I've been taking a mid-day trip from my downtown office to work for a while in one of the many places in our neighborhoods where you can sit down with a laptop and a cup of coffee and get on the network.
The strategy is to find a destination that's a short enough walk or bus trip that I don't take too much out of the day traveling, and far enough away that it feels like another neighborhood and not just a corner of downtown. Armed with only a laptop computer, a power cord, and a phone, I'm looking at informal working places in our neighborhoods.
Bus rides in the very middle of the day are much less crowded than rush hour commutes. Some routes make frequent stops to drop off and pick up one person at a time on neighborhood corners, but others on more express routes zoom across town without needing to stop much.
It's tremendously convenient to have a bus system at my disposal only a block from the office with a bus heading out to all corners of town at my usual outbound time of 11:48 a.m. Nearly every route will bring you to a new lunch spot within 15 or 20 minutes, but getting back can be trickier and it helps to pay very close attention to online bus arrival times, especially for routes that only go once an hour.

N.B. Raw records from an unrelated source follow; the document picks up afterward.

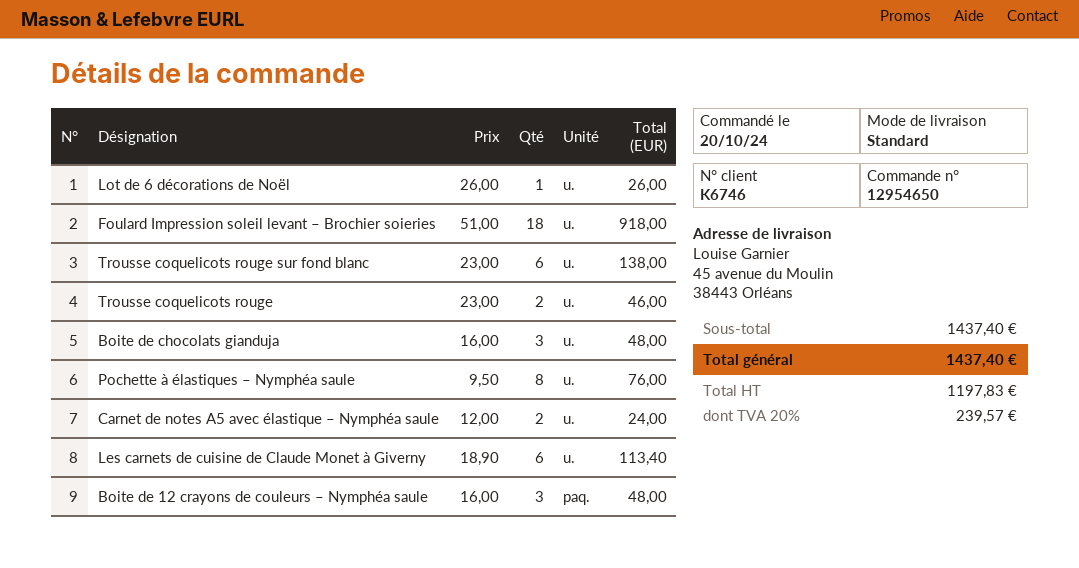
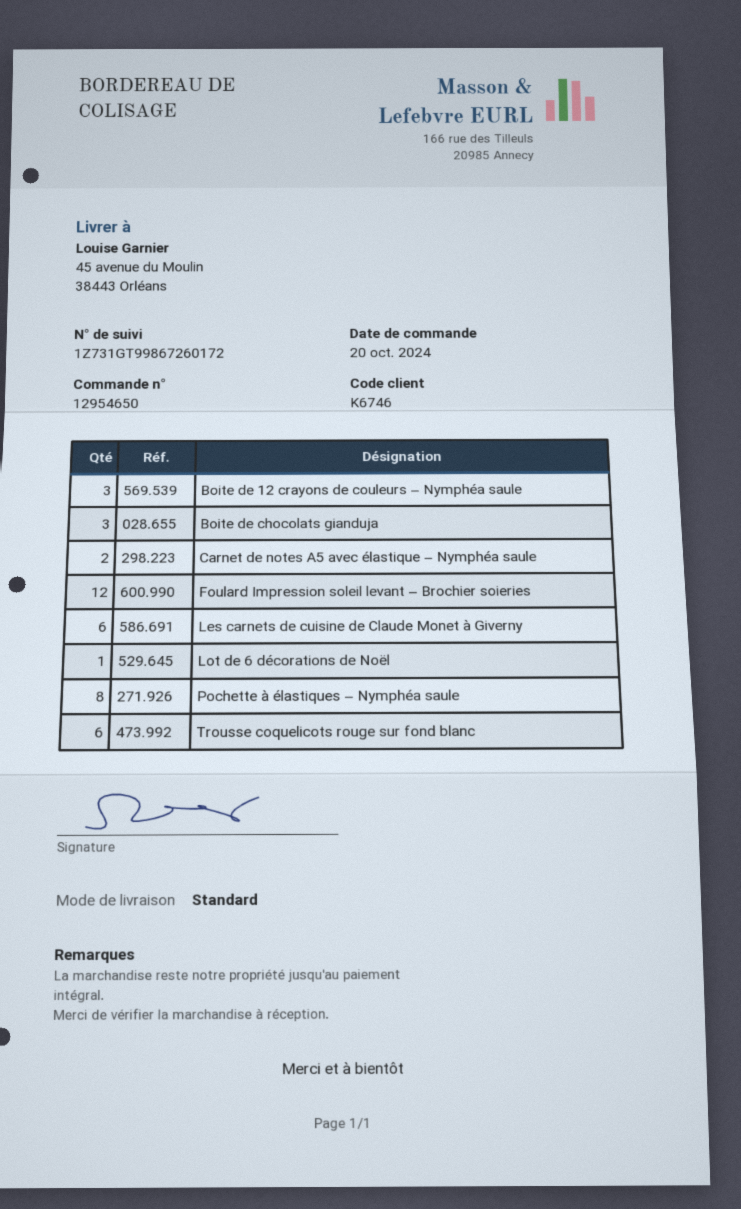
Foulard Impression soleil levant – Brochier soieries: 18 -> 12
Trousse coquelicots rouge: 2 -> none

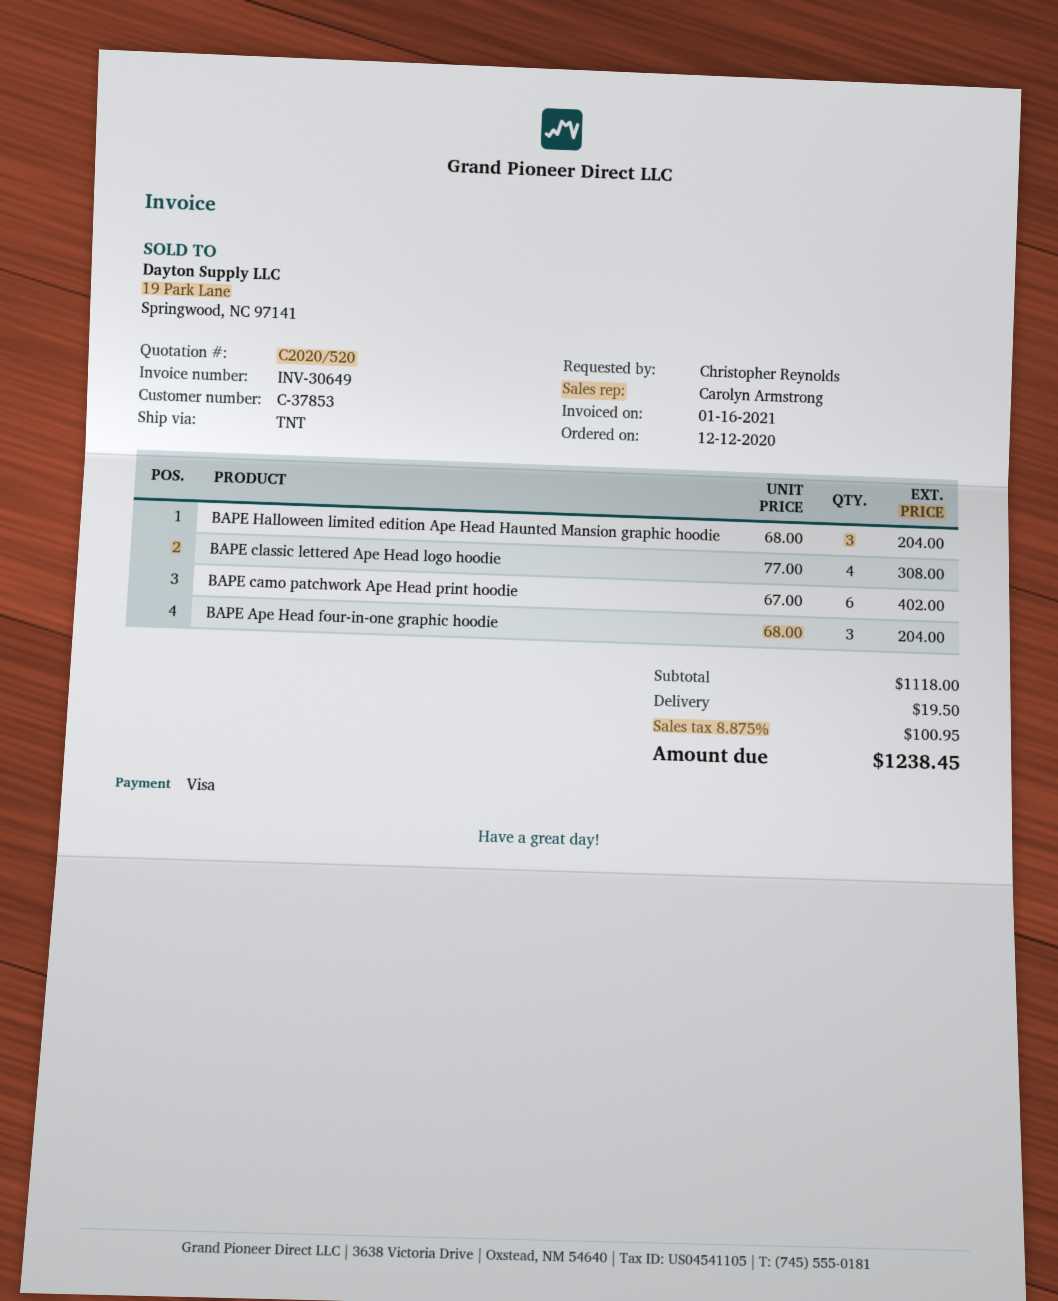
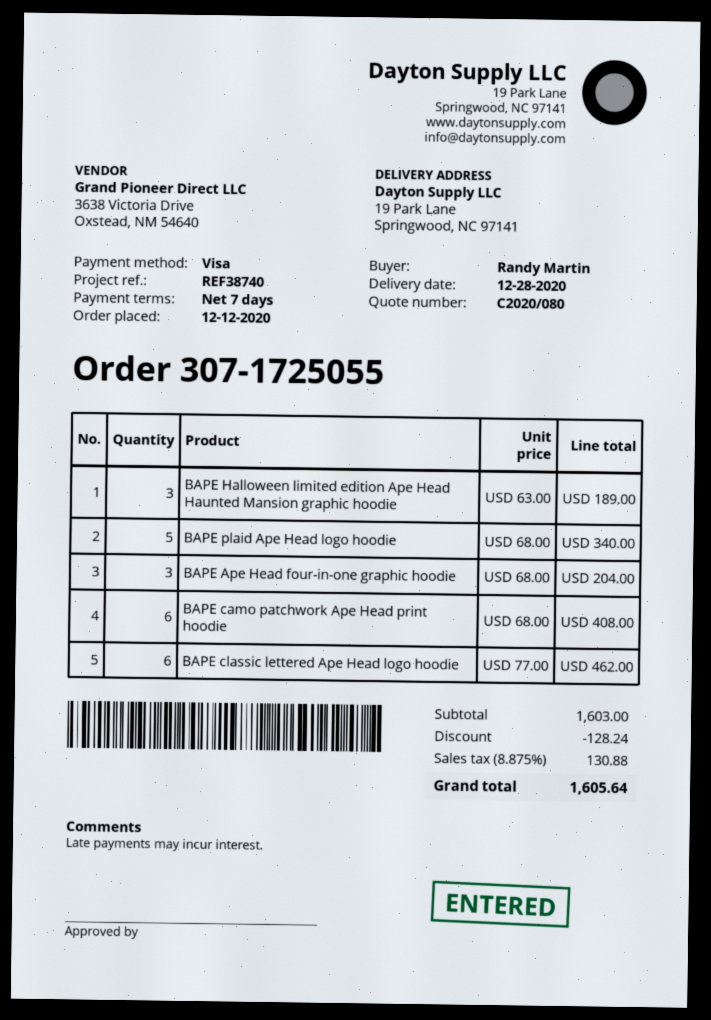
quote number: C2020/520 -> C2020/080
ordered by: Christopher Reynolds -> Randy Martin
BAPE Halloween limited edition Ape Head Haunted Mansion graphic hoodie: 3 x 68.00 = 204.00 -> 3 x 63.00 = 189.00
BAPE classic lettered Ape Head logo hoodie: 4 x 77.00 = 308.00 -> 6 x 77.00 = 462.00
BAPE camo patchwork Ape Head print hoodie: 6 x 67.00 = 402.00 -> 6 x 68.00 = 408.00
BAPE plaid Ape Head logo hoodie: none -> 5 x 68.00 = 340.00
subtotal: 1118.00 -> 1603.00
discount: none -> 128.24
shipping: 19.50 -> none
tax: 8.875% = 100.95 -> 8.875% = 130.88
total: 1238.45 -> 1605.64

The tremendous number of students in town who are always on the lookout for study space generates both demand and supply for the spot where you can sit with a cup of coffee and a laptop for an hour or two and be quietly and industriously busy. When I first got involved in the commercialization of the Internet at a small company called MSEN back in the early 1990s, I had no idea that coffee and computer networks went so closely together; had I known then what I know now, I would have installed cafe tables in the room next to the modems.
So far my journeys have taken me to coffee shops, branch libraries, laptop-friendly restaurants, and the Ann Arbor Municipal Airport. You might not think of the airport as a free WiFi zone, but it is, with wireless Internet services available from airport services operator Solo Aviation. I elected not to touch the aviation-grade coffee, but instead spent 2 hours there listening to a pilot talk about his solo trans-Atlantic flights and watching the runway — all of which brought back memories of sitting in airports waiting for a plane. The airport is just far enough away from the nearest city bus route to make it impractical for a casual telecommute; it's a ½-mile hike along Airport Boulevard from State Street to the nearest bus stop.
The goal, so much as any project needs a goal, is to take every bus in the Ann Arbor Transportation Authority and University of Michigan systems and to stop along the route to spend time in 1 of the neighborhood places where laptops are a typical sight. Let me know if there's a favorite study spot in your neighborhood and I'll make a point to stop in.